**THE DATA**
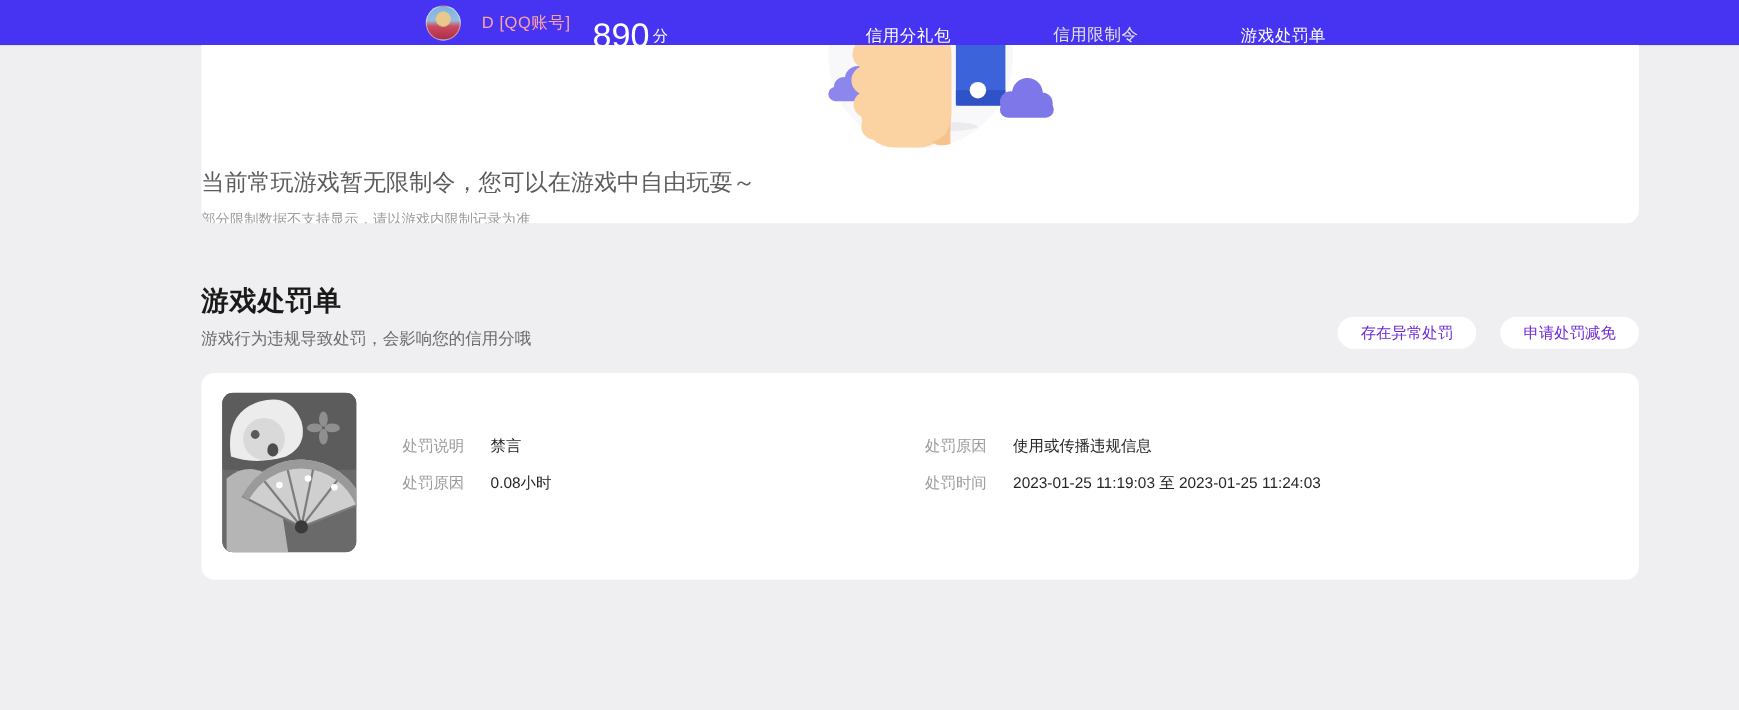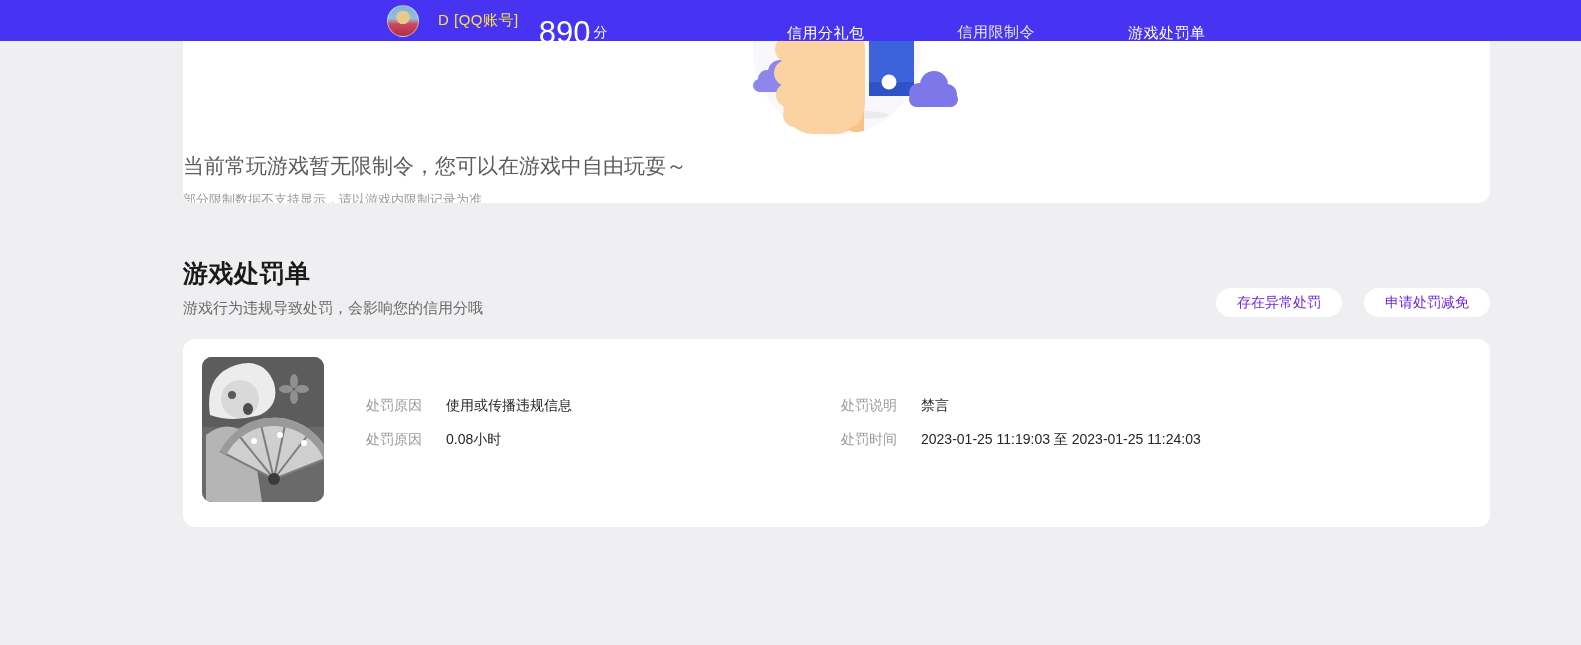--- a/index.html
+++ b/index.html
@@ -25,7 +25,7 @@
       radial-gradient(circle at 50% 38%, #e8c98b 0 28%, rgba(0,0,0,0) 29%),
       linear-gradient(180deg,#7fb2e2 0%,#93bede 42%,#cc4a5e 60%,#a82f49 100%);
   }
-  .user-name { margin-left:19px; font-size:15px; color:#fde047; letter-spacing:0.5px; }
+  .user-name { margin-left:19px; font-size:15px; color:#fca5a5; letter-spacing:0.5px; }
   .score { margin-left:20px; display:flex; align-items:center; color:#fff;margin-top:24px; }
   .score-num { font-size:31px; line-height:1; font-weight:500; }
   .score-unit { font-size:14px; margin-left:3px; }

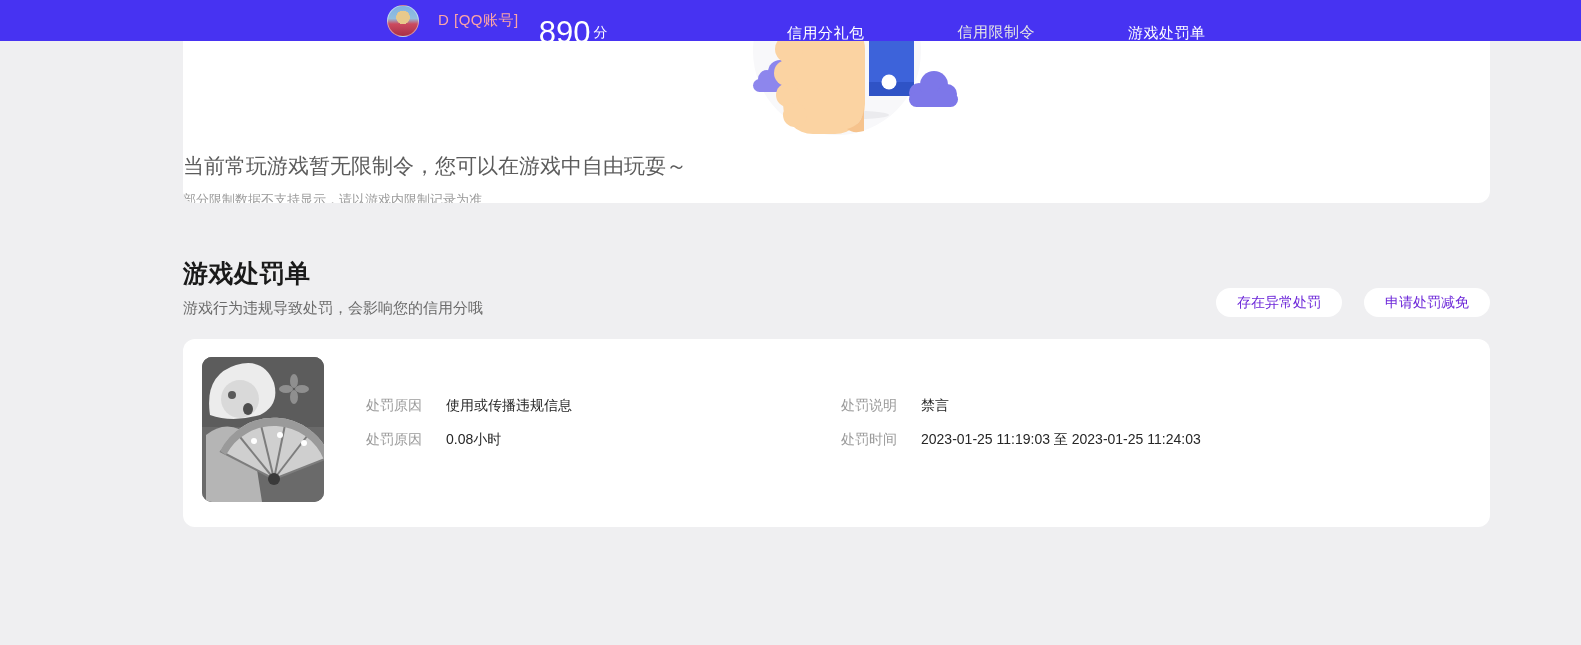--- a/index.html
+++ b/index.html
@@ -190,12 +190,12 @@
     <div class="penalty-body">
       <div class="fields">
         <div class="field">
+          <span class="field-label">处罚说明</span><span class="field-value">禁言</span>
+        </div>
+        <div class="field">
           <span class="field-label">处罚原因</span><span class="field-value">使用或传播违规信息</span>
         </div>
         <div class="field">
-          <span class="field-label">处罚说明</span><span class="field-value">禁言</span>
-        </div>
-        <div class="field">
           <span class="field-label">处罚原因</span><span class="field-value">0.08小时</span>
         </div>
         <div class="field">

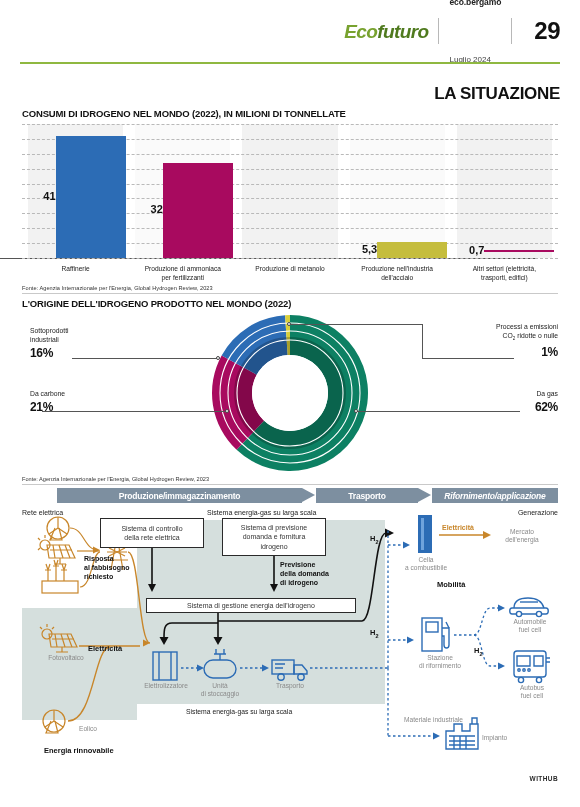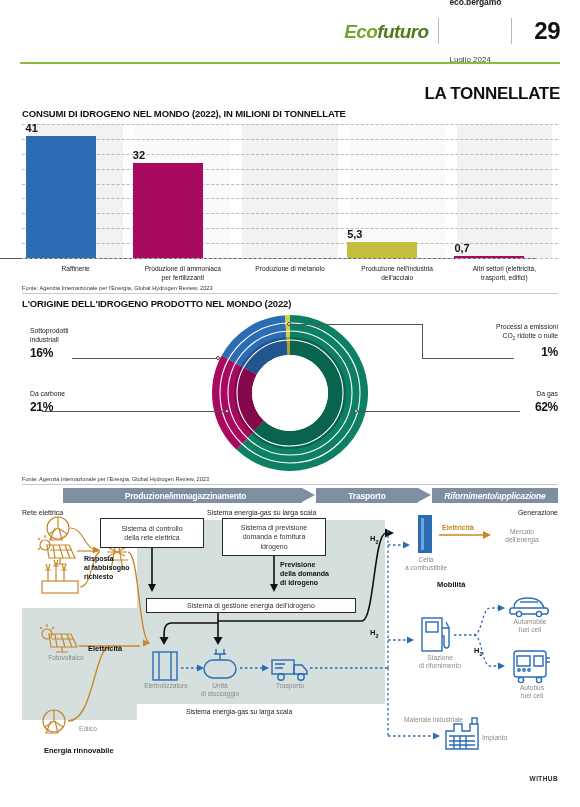--- a/index.html
+++ b/index.html
@@ -133,7 +133,7 @@
 </div>
 <div class="mast-rule"></div>
 
-<div class="section-kicker">LA TONNELLATE</div>
+<div class="section-kicker">LA SITUAZIONE</div>
 
 <div class="chart1-title">CONSUMI DI IDROGENO NEL MONDO (2022), IN MILIONI DI TONNELLATE</div>
 

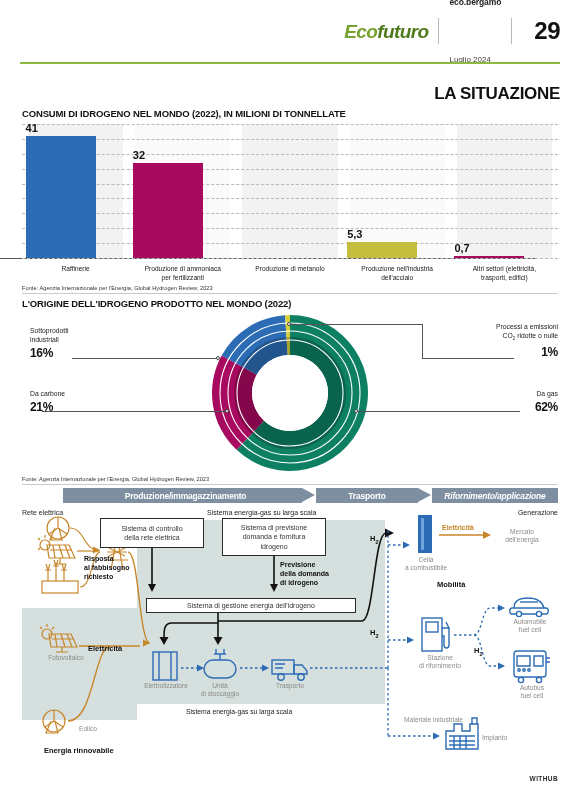--- a/index.html
+++ b/index.html
@@ -50,7 +50,7 @@
   }
   .bar-col {
     position: absolute; bottom: 0; width: 100px;
-    display: flex; flex-direction: column; justify-content: flex-end; 
+    display: flex; flex-direction: row; justify-content: flex-end; align-items: center;
   }
   .bar-val {
     font-size: 11px; font-weight: bold; color: #111; margin-bottom: 2px; position: relative; z-index: 2;

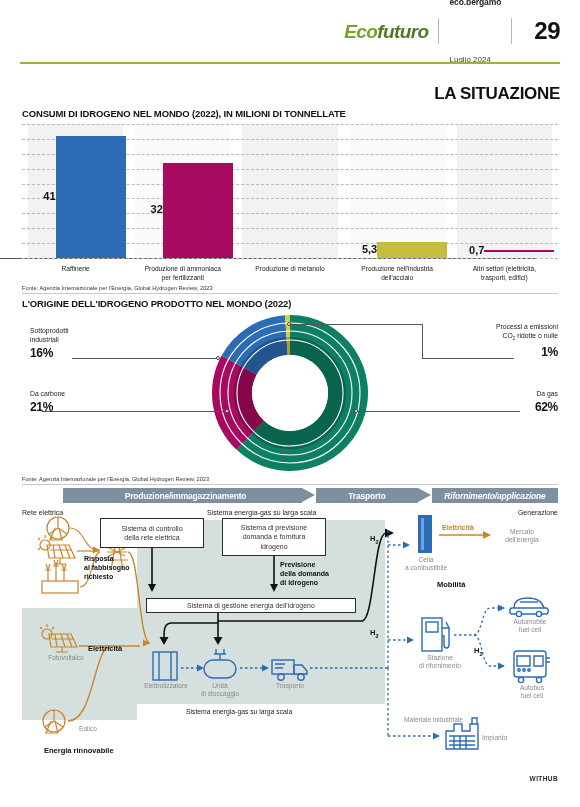--- a/index.html
+++ b/index.html
@@ -250,7 +250,7 @@
 <div class="flow">
 
   <div class="phase-bar">
-    <div class="phase-seg" style="left:6px; width:245px;">Produzione/immagazzinamento</div>
+    <div class="phase-seg" style="left:0; width:245px;">Produzione/immagazzinamento</div>
     <div class="phase-arrow" style="left:245px;"></div>
     <div class="phase-seg" style="left:259px; width:102px;">Trasporto</div>
     <div class="phase-arrow" style="left:361px;"></div>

**EXERCISE PROMPT**
Give the number of lines above in which the word "width" occurs, with nothing else.

**TASK ANSWER**
4